§ **Aim of the task**
List all lines of the data containing the word "Trigonometric".

>>>>

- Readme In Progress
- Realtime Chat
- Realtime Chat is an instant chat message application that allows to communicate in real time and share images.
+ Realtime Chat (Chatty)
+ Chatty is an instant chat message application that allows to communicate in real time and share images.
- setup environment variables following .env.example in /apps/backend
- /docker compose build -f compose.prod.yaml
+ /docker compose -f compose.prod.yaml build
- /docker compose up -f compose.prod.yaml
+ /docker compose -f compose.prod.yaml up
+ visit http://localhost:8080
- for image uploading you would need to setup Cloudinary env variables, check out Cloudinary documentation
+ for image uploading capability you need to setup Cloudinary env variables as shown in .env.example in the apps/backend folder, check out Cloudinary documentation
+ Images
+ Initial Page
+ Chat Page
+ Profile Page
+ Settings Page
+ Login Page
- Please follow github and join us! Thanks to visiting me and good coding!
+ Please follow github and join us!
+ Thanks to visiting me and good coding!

<<<<
>>>>

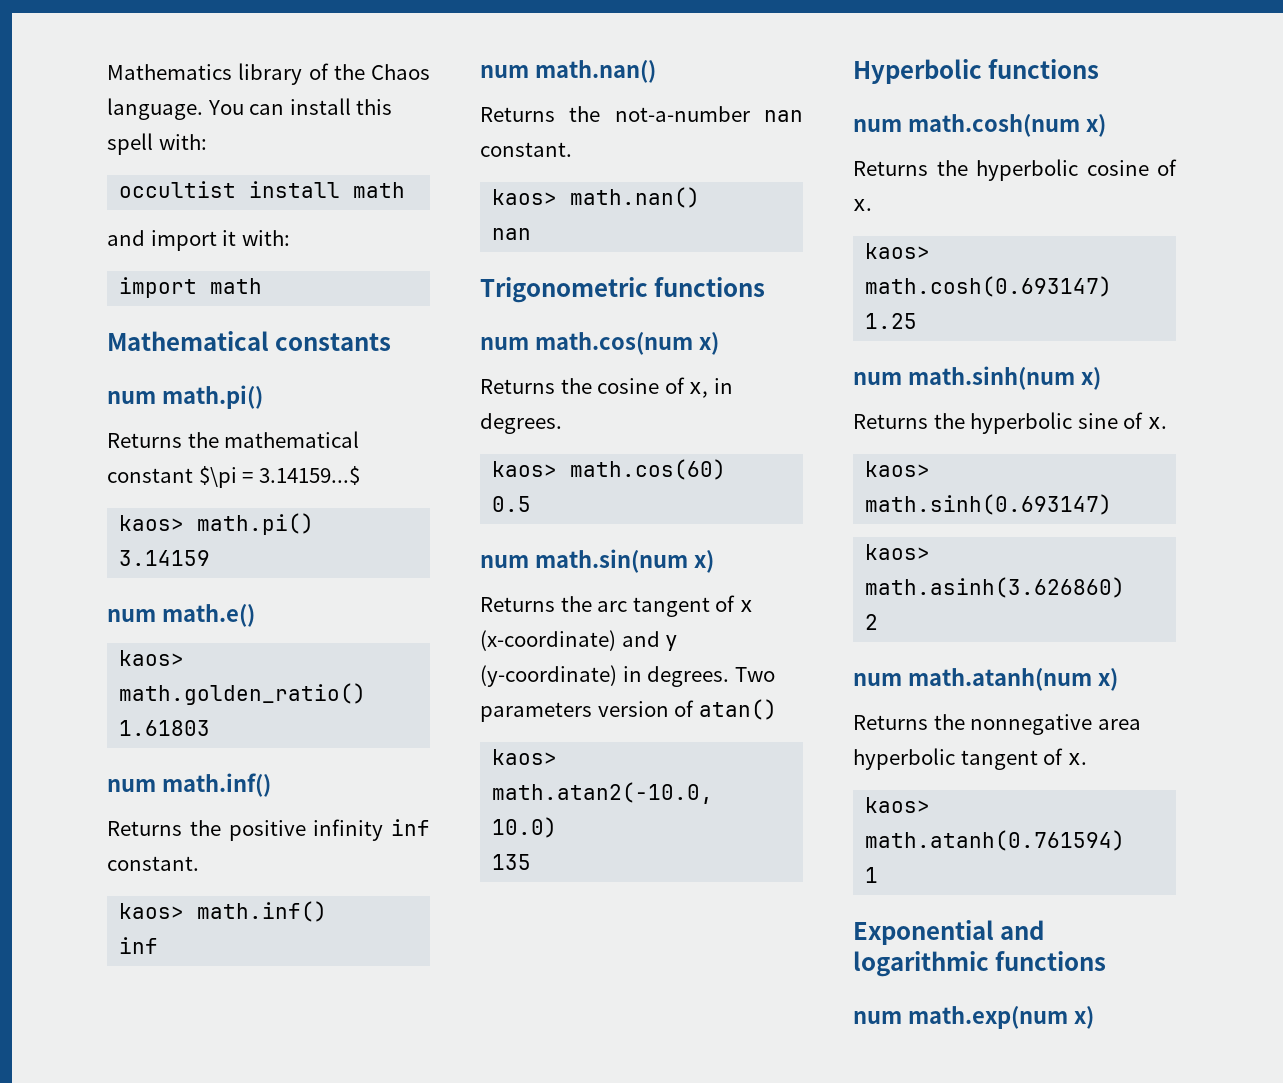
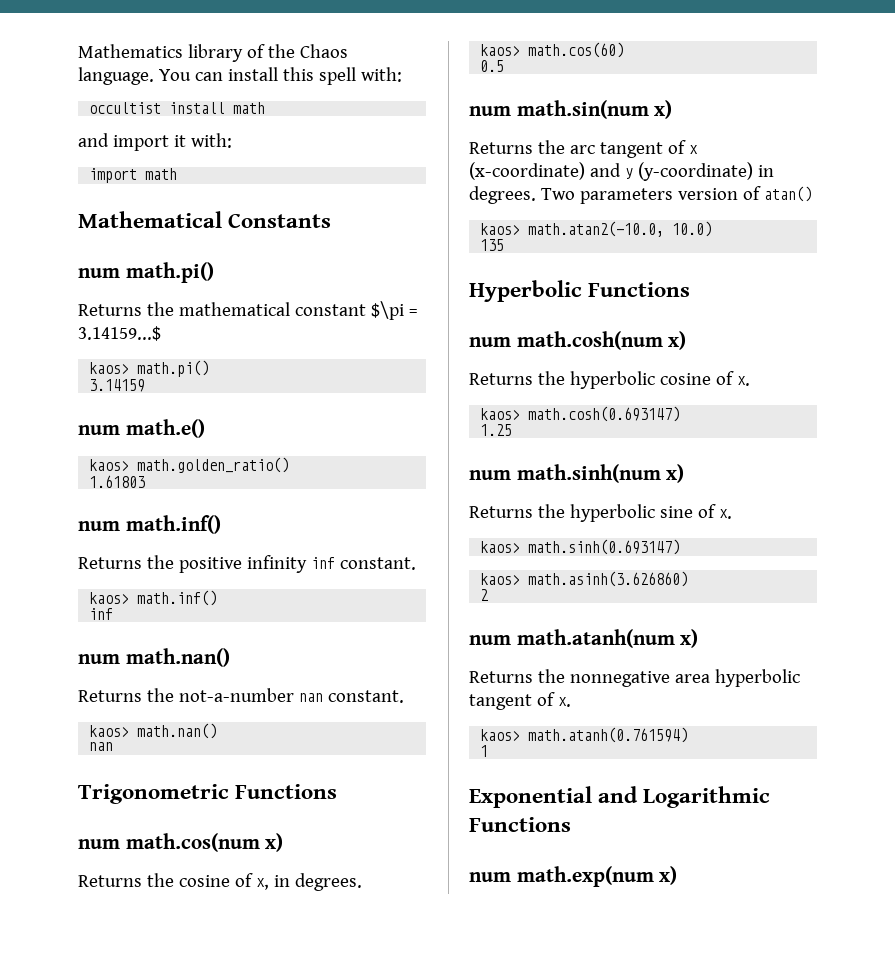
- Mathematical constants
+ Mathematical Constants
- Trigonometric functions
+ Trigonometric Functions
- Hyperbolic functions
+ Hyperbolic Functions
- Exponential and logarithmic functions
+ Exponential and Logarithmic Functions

<<<<

§ **Answer to the problem**
- Trigonometric functions
+ Trigonometric Functions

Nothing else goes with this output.